What you have to do
Could you write out the data that follows, exactly and in full?
#####
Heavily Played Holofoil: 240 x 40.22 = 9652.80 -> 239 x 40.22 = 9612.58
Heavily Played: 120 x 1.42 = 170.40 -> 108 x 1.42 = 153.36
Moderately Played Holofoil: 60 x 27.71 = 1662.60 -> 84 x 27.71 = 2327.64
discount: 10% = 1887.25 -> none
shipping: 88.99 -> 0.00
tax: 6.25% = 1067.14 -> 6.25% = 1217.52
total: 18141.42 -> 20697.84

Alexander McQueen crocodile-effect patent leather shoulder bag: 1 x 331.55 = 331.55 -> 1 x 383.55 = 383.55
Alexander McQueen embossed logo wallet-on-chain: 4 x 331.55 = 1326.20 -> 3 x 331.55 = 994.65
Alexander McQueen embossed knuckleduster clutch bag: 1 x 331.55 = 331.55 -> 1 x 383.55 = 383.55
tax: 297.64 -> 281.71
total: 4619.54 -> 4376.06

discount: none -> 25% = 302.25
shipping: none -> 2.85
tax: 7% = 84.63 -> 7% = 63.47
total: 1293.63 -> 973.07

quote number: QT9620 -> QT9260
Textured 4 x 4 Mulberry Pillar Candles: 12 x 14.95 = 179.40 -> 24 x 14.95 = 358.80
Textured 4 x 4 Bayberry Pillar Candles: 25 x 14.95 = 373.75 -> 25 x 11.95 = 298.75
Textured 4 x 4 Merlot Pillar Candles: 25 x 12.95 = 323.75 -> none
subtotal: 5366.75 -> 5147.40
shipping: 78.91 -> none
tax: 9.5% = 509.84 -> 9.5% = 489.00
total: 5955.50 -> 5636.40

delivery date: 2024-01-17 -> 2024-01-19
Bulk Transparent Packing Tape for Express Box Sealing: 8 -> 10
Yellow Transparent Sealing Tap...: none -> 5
#####
Exercise response
Heavily Played Holofoil: 240 x 40.22 = 9652.80 -> 239 x 40.22 = 9612.58
Heavily Played: 120 x 1.42 = 170.40 -> 108 x 1.42 = 153.36
Moderately Played Holofoil: 60 x 27.71 = 1662.60 -> 84 x 27.71 = 2327.64
discount: 10% = 1887.25 -> none
shipping: 88.99 -> 0.00
tax: 6.25% = 1067.14 -> 6.25% = 1217.52
total: 18141.42 -> 20697.84

Alexander McQueen crocodile-effect patent leather shoulder bag: 1 x 331.55 = 331.55 -> 1 x 383.55 = 383.55
Alexander McQueen embossed logo wallet-on-chain: 4 x 331.55 = 1326.20 -> 3 x 331.55 = 994.65
Alexander McQueen embossed knuckleduster clutch bag: 1 x 331.55 = 331.55 -> 1 x 383.55 = 383.55
tax: 297.64 -> 281.71
total: 4619.54 -> 4376.06

discount: none -> 25% = 302.25
shipping: none -> 2.85
tax: 7% = 84.63 -> 7% = 63.47
total: 1293.63 -> 973.07

quote number: QT9620 -> QT9260
Textured 4 x 4 Mulberry Pillar Candles: 12 x 14.95 = 179.40 -> 24 x 14.95 = 358.80
Textured 4 x 4 Bayberry Pillar Candles: 25 x 14.95 = 373.75 -> 25 x 11.95 = 298.75
Textured 4 x 4 Merlot Pillar Candles: 25 x 12.95 = 323.75 -> none
subtotal: 5366.75 -> 5147.40
shipping: 78.91 -> none
tax: 9.5% = 509.84 -> 9.5% = 489.00
total: 5955.50 -> 5636.40

delivery date: 2024-01-17 -> 2024-01-19
Bulk Transparent Packing Tape for Express Box Sealing: 8 -> 10
Yellow Transparent Sealing Tap...: none -> 5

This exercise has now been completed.